A questo punto, il ruspante, istruito in precedenza dal Dami, doveva insultare pesantemente il sovrano dello Stato mediceo. E dargli “del coglione, e del viso di cazzo, e becco fottuto”. Se non veniva insultato a dovere, il Granduca insultava a sua volta.
A quel punto, si calmava solo con un rapporto di gruppo, nel quale a lui spettava ovviamente il ruolo di soccombere. Il problema è che non gli sembrava di soccombere mai abbastanza. Tanto che “volendo toccare e sentire quanto era entrata la lancia, e sembrandogli poco penetrare diceva, pigiate, pigiate”.
Una volta rinfoderate le lance, il Granduca non era ancora soddisfatto. Il solito protocollo imponeva infatti che i ruspanti, allontanandosi dalla stanza granducale, non dovevano dimenticare di infilarsi qualche pezzo del mobilio di Giangastone sotto i vestiti a mo’ di “souvenir” per la splendida serata.

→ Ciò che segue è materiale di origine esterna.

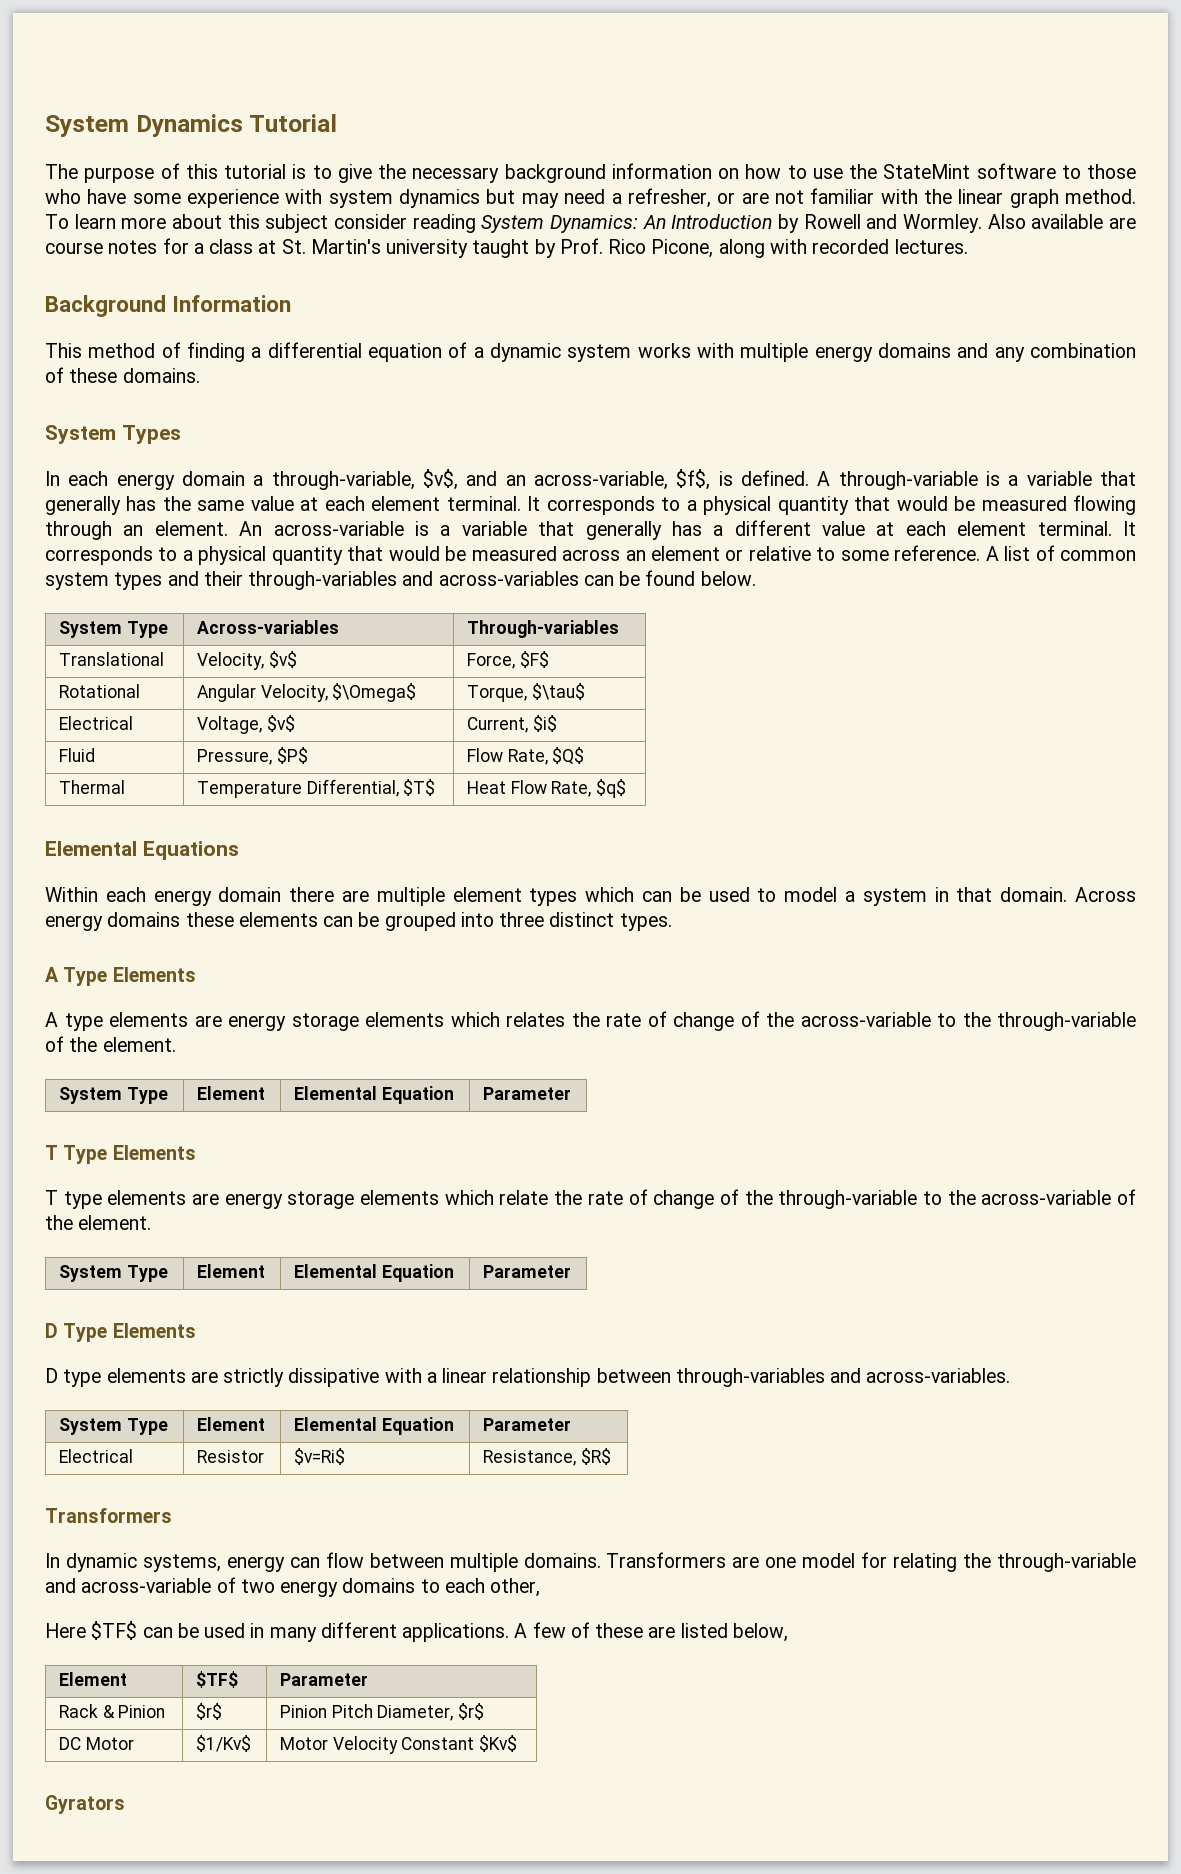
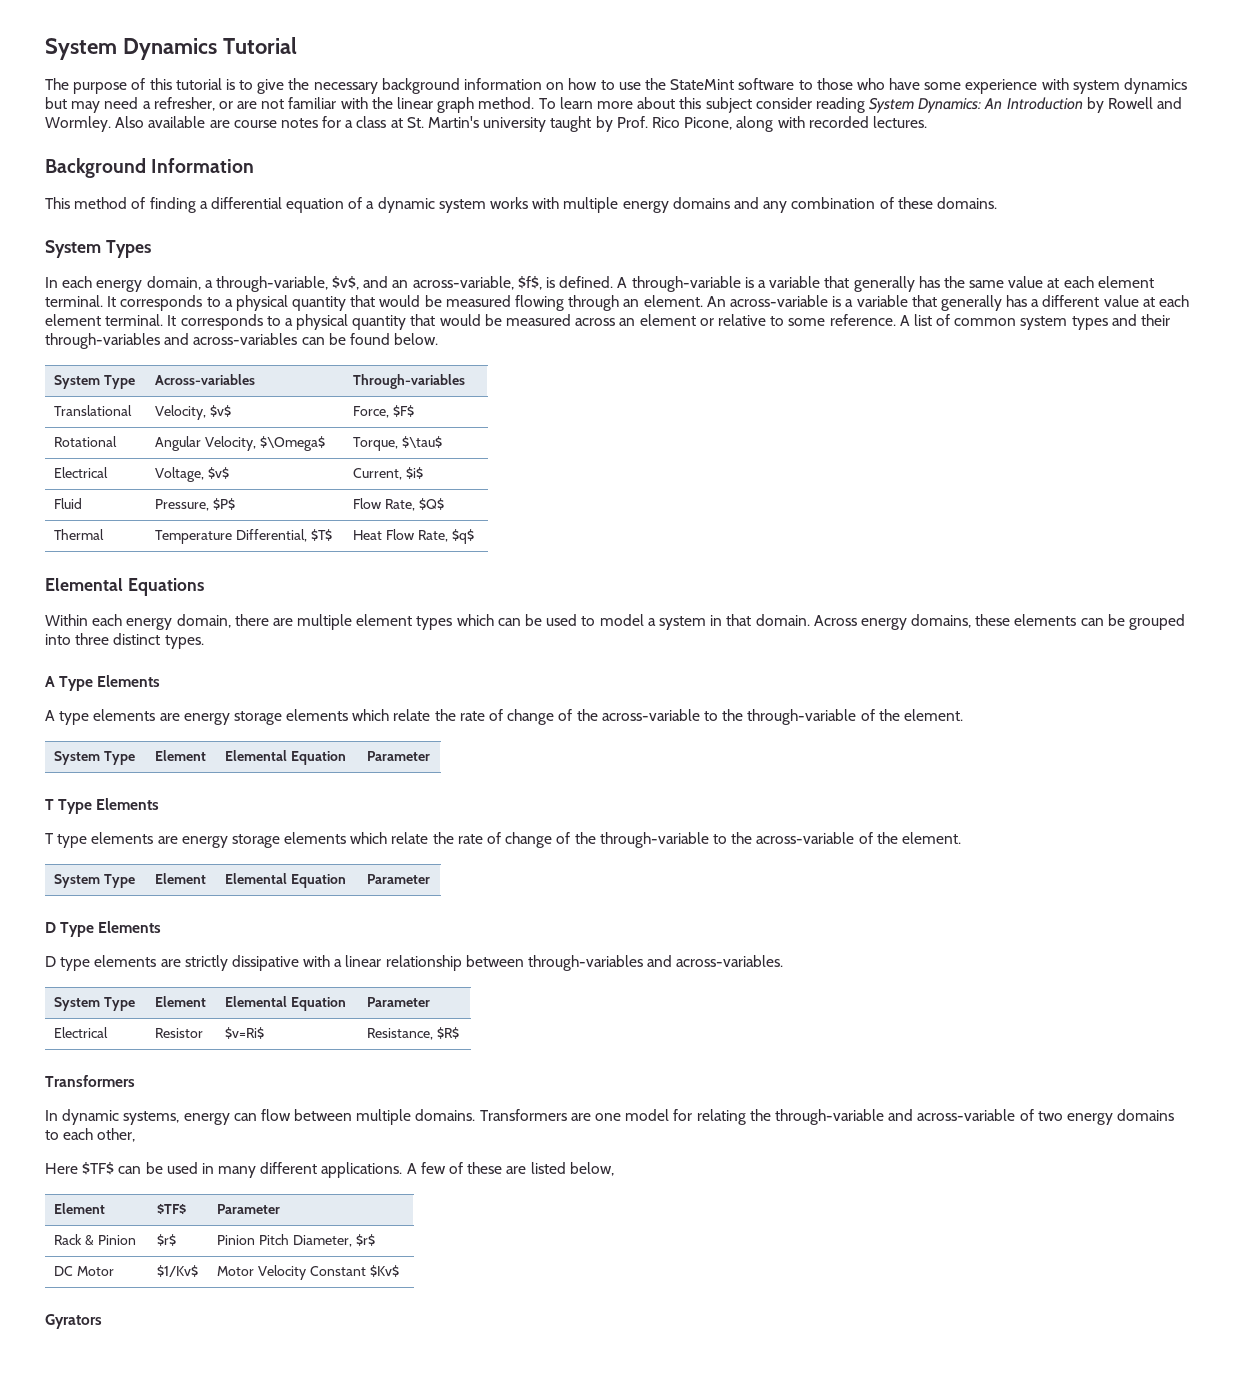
- In each energy domain a through-variable, $v$, and an across-variable, $f$, is defined.
+ In each energy domain, a through-variable, $v$, and an across-variable, $f$, is defined.
- Within each energy domain there are multiple element types which can be used to model a system in that domain.
+ Within each energy domain, there are multiple element types which can be used to model a system in that domain.
- Across energy domains these elements can be grouped into three distinct types.
+ Across energy domains, these elements can be grouped into three distinct types.
- A type elements are energy storage elements which relates the rate of change of the across-variable to the through-variable of the element.
+ A type elements are energy storage elements which relate the rate of change of the across-variable to the through-variable of the element.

Una pretesa del genere è così farsesca da essere una tragica. Proprio come il busto di Giangastone. E come tutta la sua vita. La quale ci conferma la principale legge fisica dei corpi, cioè quella gravitazionale, è applicabile purtroppo anche alle vicende umane. La formula è questa: se una dinastia o una civiltà vengono spinte in su dagli eventi, sono prima o poi desinati a cadere in basso con un fragore pari all’altezza raggiunta.